Basic but flexible binary decision tree. Uses Python3.6
The tree will evaluate the decision functions for each node until it reaches a leave to return its value, each decision function is expected to receive a namedtuple and return a boolean value.
tree_dict = {
'decision': lambda v: v.first_decision,
'node_true': 10,
'node_false': {
'decision': lambda v: v.second_decision,
'node_true': 20,
'node_false': 30,
},
}
tree = Tree.from_dict(tree_dict)
Vars = namedtuple('Vars', 'first_decision, second_decision')
tree.decide(Vars(False, True))
> 20
The tree can also be created manually connecting nodes and leaves. This tree is equivalent to the previous one:
leaf_a = Leaf(value=10)
leaf_b = Leaf(value=20)
leaf_c = Leaf(value=30)
node = Node(node_true=leaf_b, node_false=leaf_c, decision=lambda v: v.second_decision)
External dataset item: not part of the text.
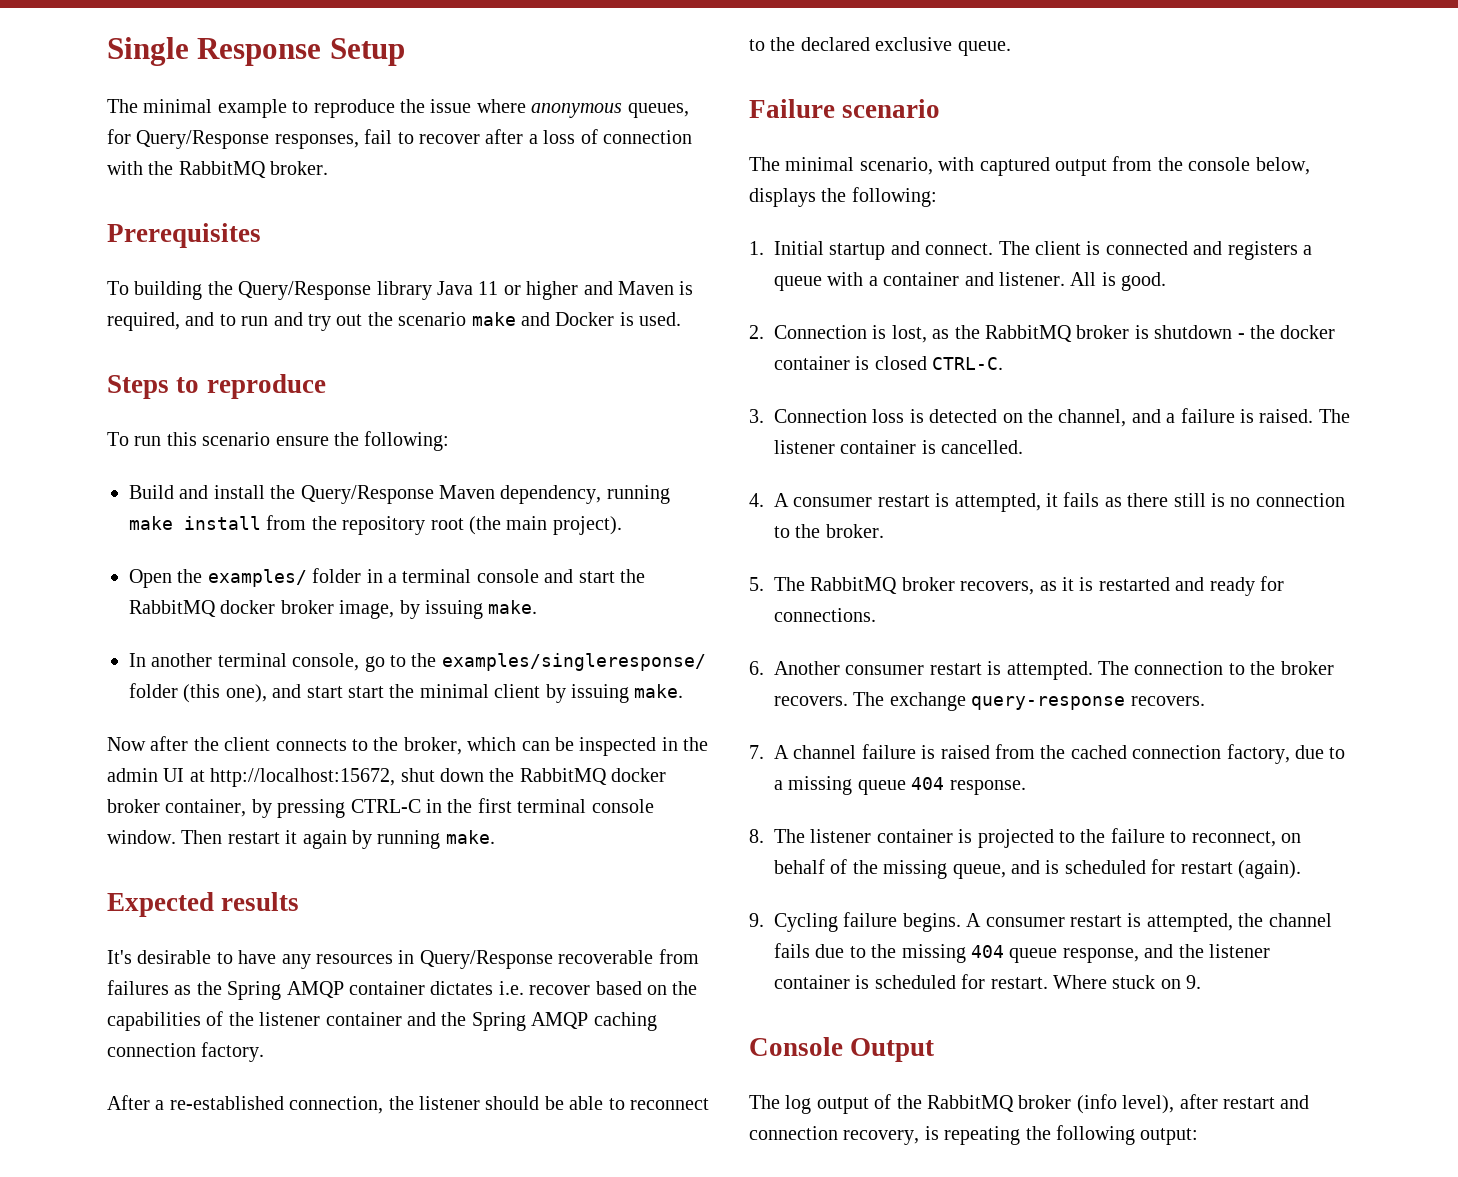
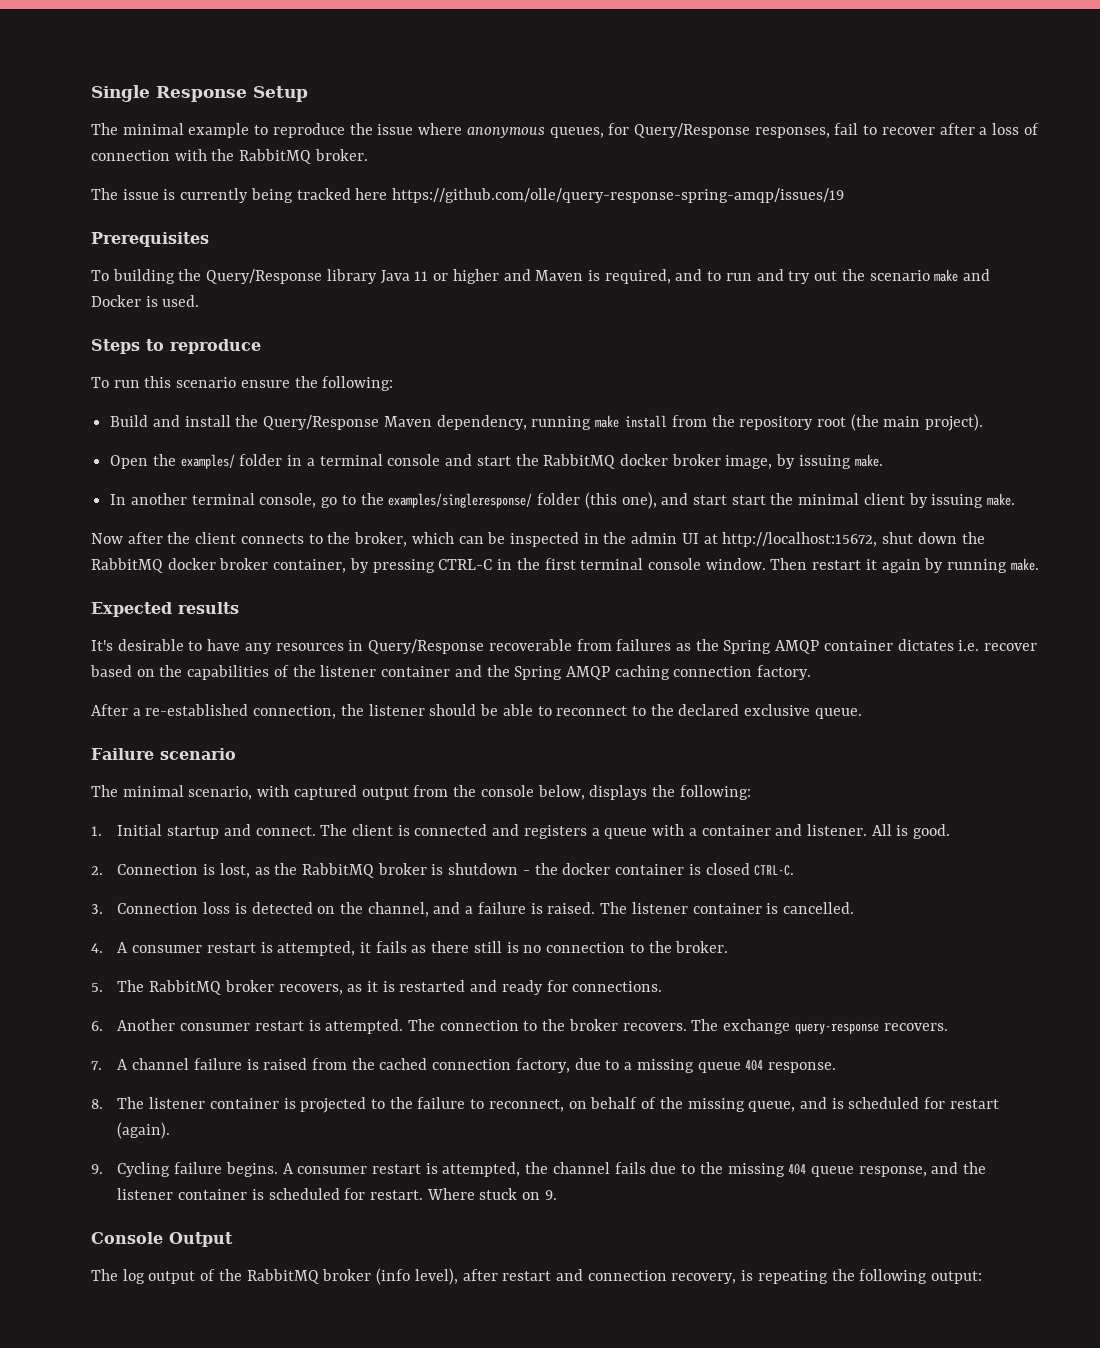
(329, 168) none -> [91,188,845,203] // The issue is currently being tracked here https://github.com/olle/query-response-spring-amqp/issues/19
root = Node(node_true=leaf_a, node_false=node, decision=lambda v: v.first_decision)
tree = Tree(root=root)
Vars = namedtuple('Vars', 'first_decision, second_decision')
tree.decide(Vars(False, True))
> 20
The tree uses recursion to decide and also when it is created from a dict. A tall tree might reach the recursion limit.